## YOUR OBJECTIVE
Transcribe all of the data exactly. Omit the pictures.

(PROVIDED DATA)

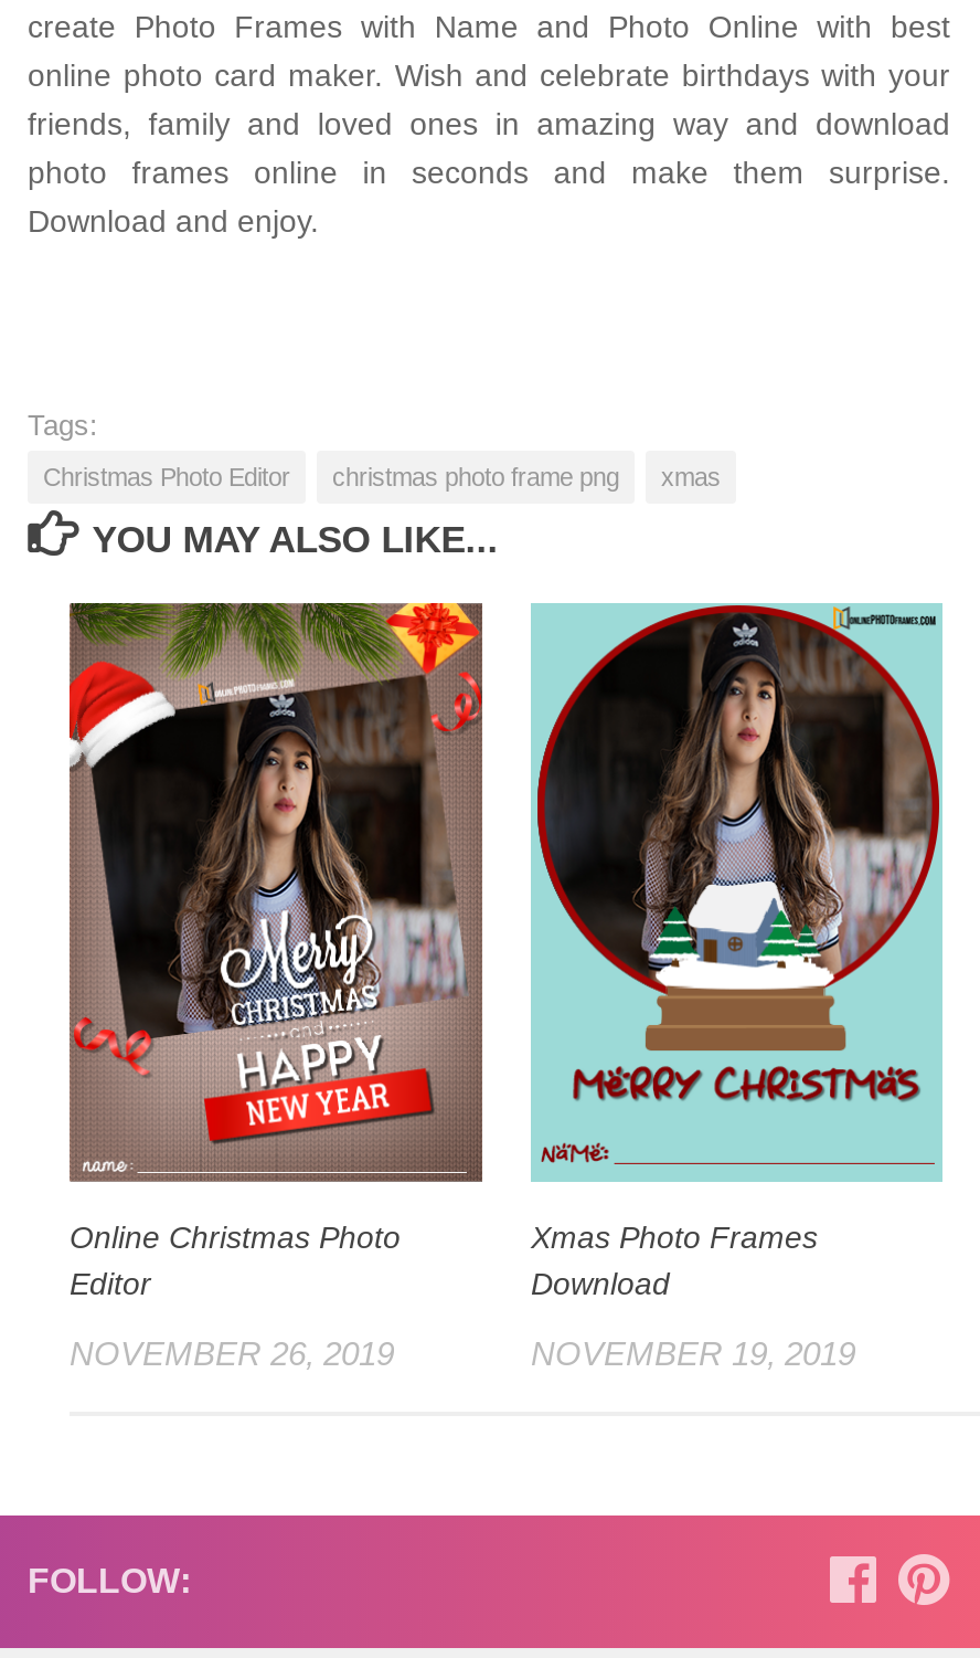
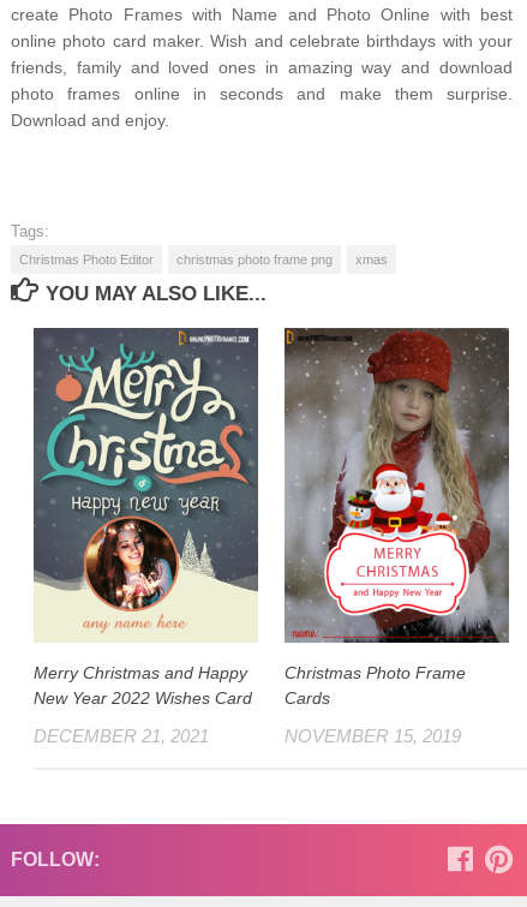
[67,601,484,1302] [image] | Online Christmas Photo | Editor -> [32,327,258,708] [image] | Merry Christmas and Happy | New Year 2022 Wishes Card
[531,603,944,1302] [image] | Xmas Photo Frames | Download -> [283,327,510,708] [image] | Christmas Photo Frame | Cards
[70,1335,394,1373] NOVEMBER 26, 2019 -> [34,726,209,746] DECEMBER 21, 2021
[531,1335,855,1373] NOVEMBER 19, 2019 -> [285,726,461,746] NOVEMBER 15, 2019

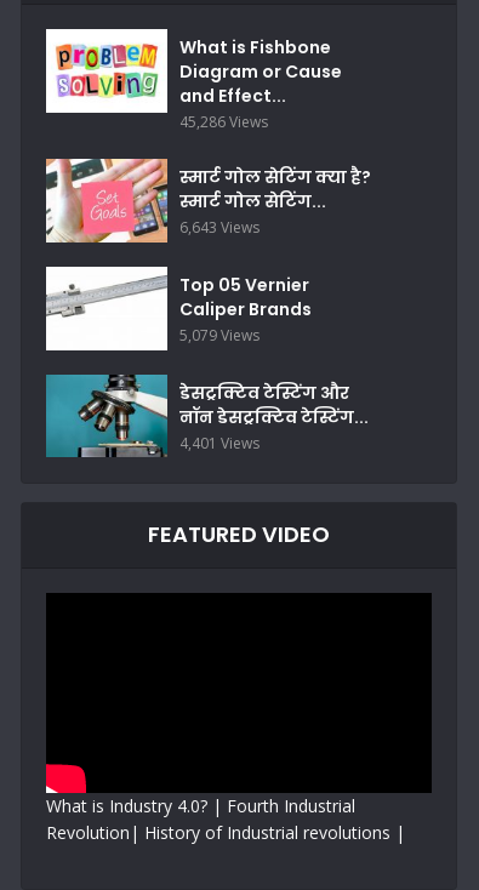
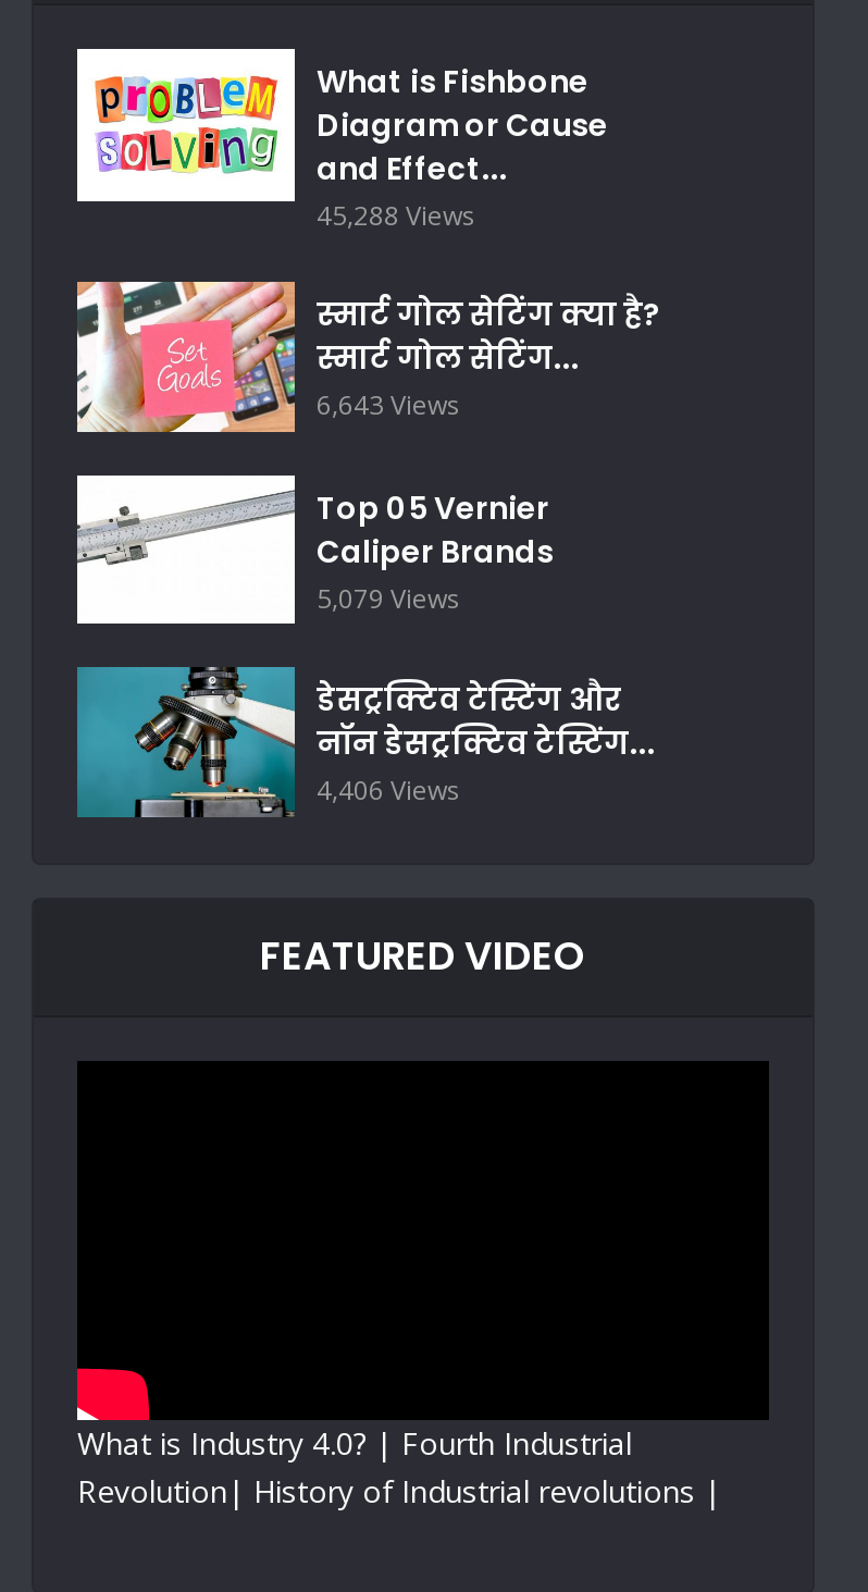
[179,111,268,132] 45,286 Views -> [317,197,475,234] 45,288 Views
[179,432,260,453] 4,401 Views -> [317,771,460,808] 4,406 Views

(End PROVIDED DATA)

## ANSWER TO THIS PROBLEM
[67,601,484,1302] [image] | Online Christmas Photo | Editor -> [32,327,258,708] [image] | Merry Christmas and Happy | New Year 2022 Wishes Card
[531,603,944,1302] [image] | Xmas Photo Frames | Download -> [283,327,510,708] [image] | Christmas Photo Frame | Cards
[70,1335,394,1373] NOVEMBER 26, 2019 -> [34,726,209,746] DECEMBER 21, 2021
[531,1335,855,1373] NOVEMBER 19, 2019 -> [285,726,461,746] NOVEMBER 15, 2019

[179,111,268,132] 45,286 Views -> [317,197,475,234] 45,288 Views
[179,432,260,453] 4,401 Views -> [317,771,460,808] 4,406 Views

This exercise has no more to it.